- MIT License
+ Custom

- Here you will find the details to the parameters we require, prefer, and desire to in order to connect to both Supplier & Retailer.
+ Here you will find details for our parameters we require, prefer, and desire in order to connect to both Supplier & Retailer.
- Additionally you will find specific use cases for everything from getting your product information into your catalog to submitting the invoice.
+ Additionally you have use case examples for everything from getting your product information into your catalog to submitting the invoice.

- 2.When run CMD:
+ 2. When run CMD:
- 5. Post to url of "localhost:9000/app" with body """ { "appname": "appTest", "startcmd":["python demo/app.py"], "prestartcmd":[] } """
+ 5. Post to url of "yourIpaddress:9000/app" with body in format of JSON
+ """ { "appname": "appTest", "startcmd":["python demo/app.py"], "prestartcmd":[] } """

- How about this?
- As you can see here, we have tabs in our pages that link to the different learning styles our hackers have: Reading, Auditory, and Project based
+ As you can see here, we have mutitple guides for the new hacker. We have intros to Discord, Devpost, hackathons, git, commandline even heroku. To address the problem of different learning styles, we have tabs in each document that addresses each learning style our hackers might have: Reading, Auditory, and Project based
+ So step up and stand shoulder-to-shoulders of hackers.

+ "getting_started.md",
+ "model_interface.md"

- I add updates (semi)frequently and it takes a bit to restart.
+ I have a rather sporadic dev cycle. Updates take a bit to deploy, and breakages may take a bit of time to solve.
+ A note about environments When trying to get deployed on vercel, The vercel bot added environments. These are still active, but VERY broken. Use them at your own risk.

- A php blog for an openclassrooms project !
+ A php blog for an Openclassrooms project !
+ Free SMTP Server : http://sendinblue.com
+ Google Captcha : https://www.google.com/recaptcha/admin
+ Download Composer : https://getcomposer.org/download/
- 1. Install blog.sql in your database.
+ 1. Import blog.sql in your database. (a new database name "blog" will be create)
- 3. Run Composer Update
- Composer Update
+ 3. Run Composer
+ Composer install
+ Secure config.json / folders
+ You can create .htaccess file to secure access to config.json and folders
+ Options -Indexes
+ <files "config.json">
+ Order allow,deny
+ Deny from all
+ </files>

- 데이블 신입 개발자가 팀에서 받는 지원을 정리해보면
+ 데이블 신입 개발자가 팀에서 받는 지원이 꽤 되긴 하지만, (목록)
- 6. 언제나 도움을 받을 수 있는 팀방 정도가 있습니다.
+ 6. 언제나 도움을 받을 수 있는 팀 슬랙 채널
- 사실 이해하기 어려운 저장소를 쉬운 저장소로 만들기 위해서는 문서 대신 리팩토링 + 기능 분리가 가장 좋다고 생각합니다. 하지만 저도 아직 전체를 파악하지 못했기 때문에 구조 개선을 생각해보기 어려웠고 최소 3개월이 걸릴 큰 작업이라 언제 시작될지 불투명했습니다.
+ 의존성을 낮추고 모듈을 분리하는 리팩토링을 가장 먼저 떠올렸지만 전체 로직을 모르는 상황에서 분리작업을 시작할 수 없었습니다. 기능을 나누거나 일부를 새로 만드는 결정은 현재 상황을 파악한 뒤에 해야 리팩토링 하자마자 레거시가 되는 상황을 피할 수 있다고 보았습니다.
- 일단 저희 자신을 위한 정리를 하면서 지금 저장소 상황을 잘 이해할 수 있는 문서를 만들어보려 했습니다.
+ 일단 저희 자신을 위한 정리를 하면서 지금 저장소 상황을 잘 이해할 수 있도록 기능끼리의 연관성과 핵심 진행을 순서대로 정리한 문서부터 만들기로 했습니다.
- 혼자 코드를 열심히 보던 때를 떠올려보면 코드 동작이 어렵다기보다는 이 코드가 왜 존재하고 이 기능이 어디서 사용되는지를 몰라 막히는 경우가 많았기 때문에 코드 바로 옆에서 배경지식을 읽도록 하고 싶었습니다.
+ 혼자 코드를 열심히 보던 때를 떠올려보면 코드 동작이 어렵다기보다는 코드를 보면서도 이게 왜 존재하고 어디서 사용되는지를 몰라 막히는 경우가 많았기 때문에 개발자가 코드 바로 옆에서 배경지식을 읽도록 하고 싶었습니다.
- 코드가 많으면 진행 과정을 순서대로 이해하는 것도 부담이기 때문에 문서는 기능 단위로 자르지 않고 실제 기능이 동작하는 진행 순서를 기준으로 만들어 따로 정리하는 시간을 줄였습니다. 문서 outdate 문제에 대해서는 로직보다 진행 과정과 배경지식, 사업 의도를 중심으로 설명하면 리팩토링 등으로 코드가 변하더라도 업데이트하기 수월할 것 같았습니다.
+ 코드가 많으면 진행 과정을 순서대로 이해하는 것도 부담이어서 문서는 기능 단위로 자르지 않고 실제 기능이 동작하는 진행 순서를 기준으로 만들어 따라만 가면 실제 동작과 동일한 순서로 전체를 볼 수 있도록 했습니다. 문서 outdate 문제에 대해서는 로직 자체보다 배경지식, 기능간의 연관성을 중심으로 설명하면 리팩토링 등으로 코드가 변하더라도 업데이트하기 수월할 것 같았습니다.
··········
Your task ::
Using the data above, repeat every line exactly.

Task response ::
- MIT License
+ Custom

- Here you will find the details to the parameters we require, prefer, and desire to in order to connect to both Supplier & Retailer.
+ Here you will find details for our parameters we require, prefer, and desire in order to connect to both Supplier & Retailer.
- Additionally you will find specific use cases for everything from getting your product information into your catalog to submitting the invoice.
+ Additionally you have use case examples for everything from getting your product information into your catalog to submitting the invoice.

- 2.When run CMD:
+ 2. When run CMD:
- 5. Post to url of "localhost:9000/app" with body """ { "appname": "appTest", "startcmd":["python demo/app.py"], "prestartcmd":[] } """
+ 5. Post to url of "yourIpaddress:9000/app" with body in format of JSON
+ """ { "appname": "appTest", "startcmd":["python demo/app.py"], "prestartcmd":[] } """

- How about this?
- As you can see here, we have tabs in our pages that link to the different learning styles our hackers have: Reading, Auditory, and Project based
+ As you can see here, we have mutitple guides for the new hacker. We have intros to Discord, Devpost, hackathons, git, commandline even heroku. To address the problem of different learning styles, we have tabs in each document that addresses each learning style our hackers might have: Reading, Auditory, and Project based
+ So step up and stand shoulder-to-shoulders of hackers.

+ "getting_started.md",
+ "model_interface.md"

- I add updates (semi)frequently and it takes a bit to restart.
+ I have a rather sporadic dev cycle. Updates take a bit to deploy, and breakages may take a bit of time to solve.
+ A note about environments When trying to get deployed on vercel, The vercel bot added environments. These are still active, but VERY broken. Use them at your own risk.

- A php blog for an openclassrooms project !
+ A php blog for an Openclassrooms project !
+ Free SMTP Server : http://sendinblue.com
+ Google Captcha : https://www.google.com/recaptcha/admin
+ Download Composer : https://getcomposer.org/download/
- 1. Install blog.sql in your database.
+ 1. Import blog.sql in your database. (a new database name "blog" will be create)
- 3. Run Composer Update
- Composer Update
+ 3. Run Composer
+ Composer install
+ Secure config.json / folders
+ You can create .htaccess file to secure access to config.json and folders
+ Options -Indexes
+ <files "config.json">
+ Order allow,deny
+ Deny from all
+ </files>

- 데이블 신입 개발자가 팀에서 받는 지원을 정리해보면
+ 데이블 신입 개발자가 팀에서 받는 지원이 꽤 되긴 하지만, (목록)
- 6. 언제나 도움을 받을 수 있는 팀방 정도가 있습니다.
+ 6. 언제나 도움을 받을 수 있는 팀 슬랙 채널
- 사실 이해하기 어려운 저장소를 쉬운 저장소로 만들기 위해서는 문서 대신 리팩토링 + 기능 분리가 가장 좋다고 생각합니다. 하지만 저도 아직 전체를 파악하지 못했기 때문에 구조 개선을 생각해보기 어려웠고 최소 3개월이 걸릴 큰 작업이라 언제 시작될지 불투명했습니다.
+ 의존성을 낮추고 모듈을 분리하는 리팩토링을 가장 먼저 떠올렸지만 전체 로직을 모르는 상황에서 분리작업을 시작할 수 없었습니다. 기능을 나누거나 일부를 새로 만드는 결정은 현재 상황을 파악한 뒤에 해야 리팩토링 하자마자 레거시가 되는 상황을 피할 수 있다고 보았습니다.
- 일단 저희 자신을 위한 정리를 하면서 지금 저장소 상황을 잘 이해할 수 있는 문서를 만들어보려 했습니다.
+ 일단 저희 자신을 위한 정리를 하면서 지금 저장소 상황을 잘 이해할 수 있도록 기능끼리의 연관성과 핵심 진행을 순서대로 정리한 문서부터 만들기로 했습니다.
- 혼자 코드를 열심히 보던 때를 떠올려보면 코드 동작이 어렵다기보다는 이 코드가 왜 존재하고 이 기능이 어디서 사용되는지를 몰라 막히는 경우가 많았기 때문에 코드 바로 옆에서 배경지식을 읽도록 하고 싶었습니다.
+ 혼자 코드를 열심히 보던 때를 떠올려보면 코드 동작이 어렵다기보다는 코드를 보면서도 이게 왜 존재하고 어디서 사용되는지를 몰라 막히는 경우가 많았기 때문에 개발자가 코드 바로 옆에서 배경지식을 읽도록 하고 싶었습니다.
- 코드가 많으면 진행 과정을 순서대로 이해하는 것도 부담이기 때문에 문서는 기능 단위로 자르지 않고 실제 기능이 동작하는 진행 순서를 기준으로 만들어 따로 정리하는 시간을 줄였습니다. 문서 outdate 문제에 대해서는 로직보다 진행 과정과 배경지식, 사업 의도를 중심으로 설명하면 리팩토링 등으로 코드가 변하더라도 업데이트하기 수월할 것 같았습니다.
+ 코드가 많으면 진행 과정을 순서대로 이해하는 것도 부담이어서 문서는 기능 단위로 자르지 않고 실제 기능이 동작하는 진행 순서를 기준으로 만들어 따라만 가면 실제 동작과 동일한 순서로 전체를 볼 수 있도록 했습니다. 문서 outdate 문제에 대해서는 로직 자체보다 배경지식, 기능간의 연관성을 중심으로 설명하면 리팩토링 등으로 코드가 변하더라도 업데이트하기 수월할 것 같았습니다.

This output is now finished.